• **Instructions to follow**:
Could you transcribe each record below exactly as written, setting the pictures aside?

(Code change snippets)
-=-=-=-=-
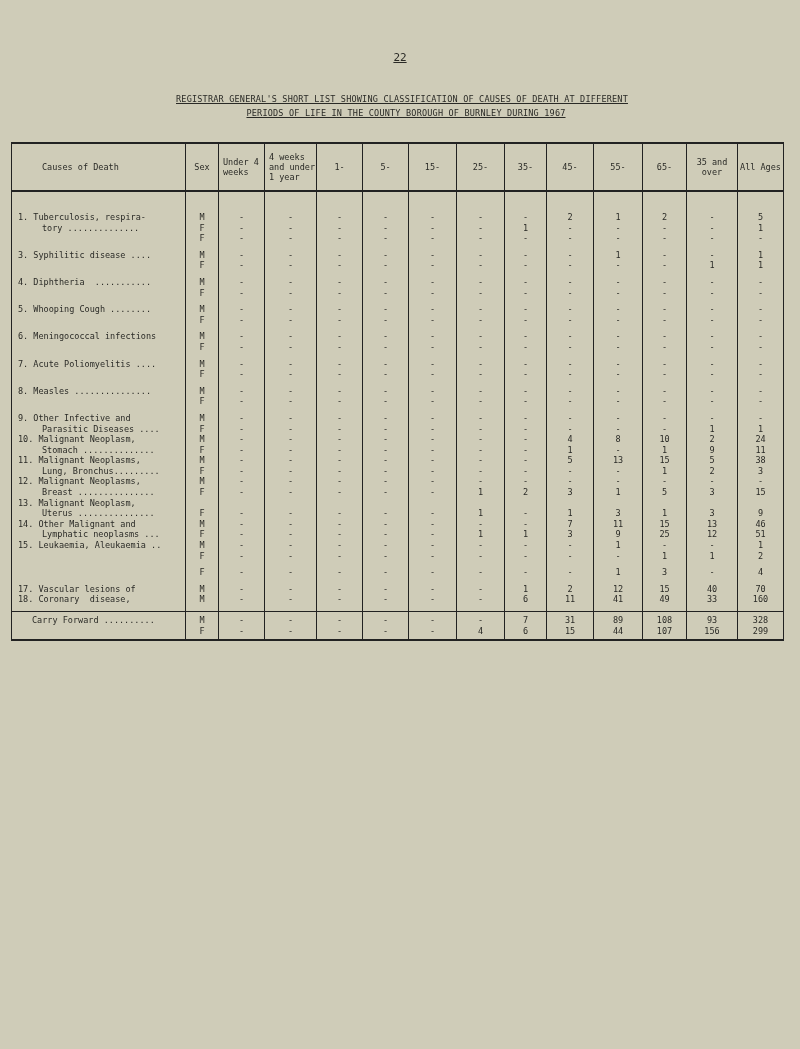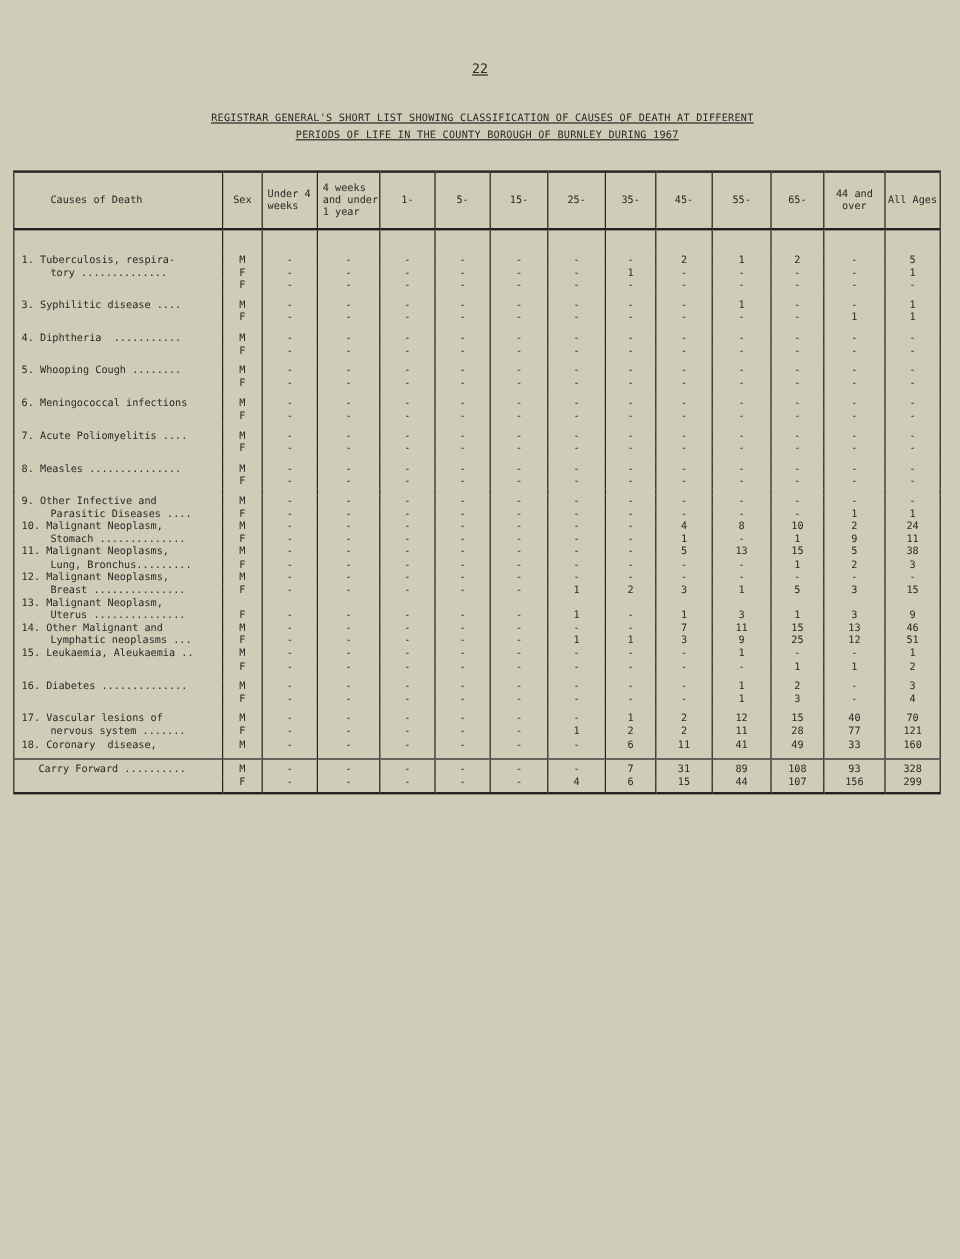--- a/index.html
+++ b/index.html
@@ -63,21 +63,21 @@
       <th class="left">Under 4 weeks</th>
       <th class="left">4 weeks and under 1 year</th>
       <th>1-</th>
       <th>5-</th>
       <th>15-</th>
       <th>25-</th>
       <th>35-</th>
       <th>45-</th>
       <th>55-</th>
       <th>65-</th>
-      <th>44 and over</th>
+      <th>35 and over</th>
       <th>All Ages</th>
     </tr>
   </thead>
   <tbody id="tbody">
       <tr class="spacer">
         <td></td>
         <td></td>
         <td></td>
         <td></td>
         <td></td>
@@ -677,36 +677,20 @@
         <td></td>
         <td></td>
         <td></td>
         <td></td>
         <td></td>
         <td></td>
         <td></td>
         <td></td>
       </tr>
       <tr class="">
-        <td class="cause">16. Diabetes ..............</td>
-        <td>M</td>
-        <td>-</td>
-        <td>-</td>
-        <td>-</td>
-        <td>-</td>
-        <td>-</td>
-        <td>-</td>
-        <td>-</td>
-        <td>-</td>
-        <td>1</td>
-        <td>2</td>
-        <td>-</td>
-        <td>3</td>
-      </tr>
-      <tr class="">
         <td class="cause"></td>
         <td>F</td>
         <td>-</td>
         <td>-</td>
         <td>-</td>
         <td>-</td>
         <td>-</td>
         <td>-</td>
         <td>-</td>
         <td>-</td>
@@ -739,36 +723,20 @@
         <td>-</td>
         <td>-</td>
         <td>-</td>
         <td>-</td>
         <td>1</td>
         <td>2</td>
         <td>12</td>
         <td>15</td>
         <td>40</td>
         <td>70</td>
-      </tr>
-      <tr class="">
-        <td class="cause" style="padding-left: 30px;">nervous system .......</td>
-        <td>F</td>
-        <td>-</td>
-        <td>-</td>
-        <td>-</td>
-        <td>-</td>
-        <td>-</td>
-        <td>1</td>
-        <td>2</td>
-        <td>2</td>
-        <td>11</td>
-        <td>28</td>
-        <td>77</td>
-        <td>121</td>
       </tr>
       <tr class="">
         <td class="cause">18. Coronary  disease,</td>
         <td>M</td>
         <td>-</td>
         <td>-</td>
         <td>-</td>
         <td>-</td>
         <td>-</td>
         <td>-</td>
-=-=-=-=-
• **Problem solution**:
--- a/index.html
+++ b/index.html
@@ -63,21 +63,21 @@
       <th class="left">Under 4 weeks</th>
       <th class="left">4 weeks and under 1 year</th>
       <th>1-</th>
       <th>5-</th>
       <th>15-</th>
       <th>25-</th>
       <th>35-</th>
       <th>45-</th>
       <th>55-</th>
       <th>65-</th>
-      <th>44 and over</th>
+      <th>35 and over</th>
       <th>All Ages</th>
     </tr>
   </thead>
   <tbody id="tbody">
       <tr class="spacer">
         <td></td>
         <td></td>
         <td></td>
         <td></td>
         <td></td>
@@ -677,36 +677,20 @@
         <td></td>
         <td></td>
         <td></td>
         <td></td>
         <td></td>
         <td></td>
         <td></td>
         <td></td>
       </tr>
       <tr class="">
-        <td class="cause">16. Diabetes ..............</td>
-        <td>M</td>
-        <td>-</td>
-        <td>-</td>
-        <td>-</td>
-        <td>-</td>
-        <td>-</td>
-        <td>-</td>
-        <td>-</td>
-        <td>-</td>
-        <td>1</td>
-        <td>2</td>
-        <td>-</td>
-        <td>3</td>
-      </tr>
-      <tr class="">
         <td class="cause"></td>
         <td>F</td>
         <td>-</td>
         <td>-</td>
         <td>-</td>
         <td>-</td>
         <td>-</td>
         <td>-</td>
         <td>-</td>
         <td>-</td>
@@ -739,36 +723,20 @@
         <td>-</td>
         <td>-</td>
         <td>-</td>
         <td>-</td>
         <td>1</td>
         <td>2</td>
         <td>12</td>
         <td>15</td>
         <td>40</td>
         <td>70</td>
-      </tr>
-      <tr class="">
-        <td class="cause" style="padding-left: 30px;">nervous system .......</td>
-        <td>F</td>
-        <td>-</td>
-        <td>-</td>
-        <td>-</td>
-        <td>-</td>
-        <td>-</td>
-        <td>1</td>
-        <td>2</td>
-        <td>2</td>
-        <td>11</td>
-        <td>28</td>
-        <td>77</td>
-        <td>121</td>
       </tr>
       <tr class="">
         <td class="cause">18. Coronary  disease,</td>
         <td>M</td>
         <td>-</td>
         <td>-</td>
         <td>-</td>
         <td>-</td>
         <td>-</td>
         <td>-</td>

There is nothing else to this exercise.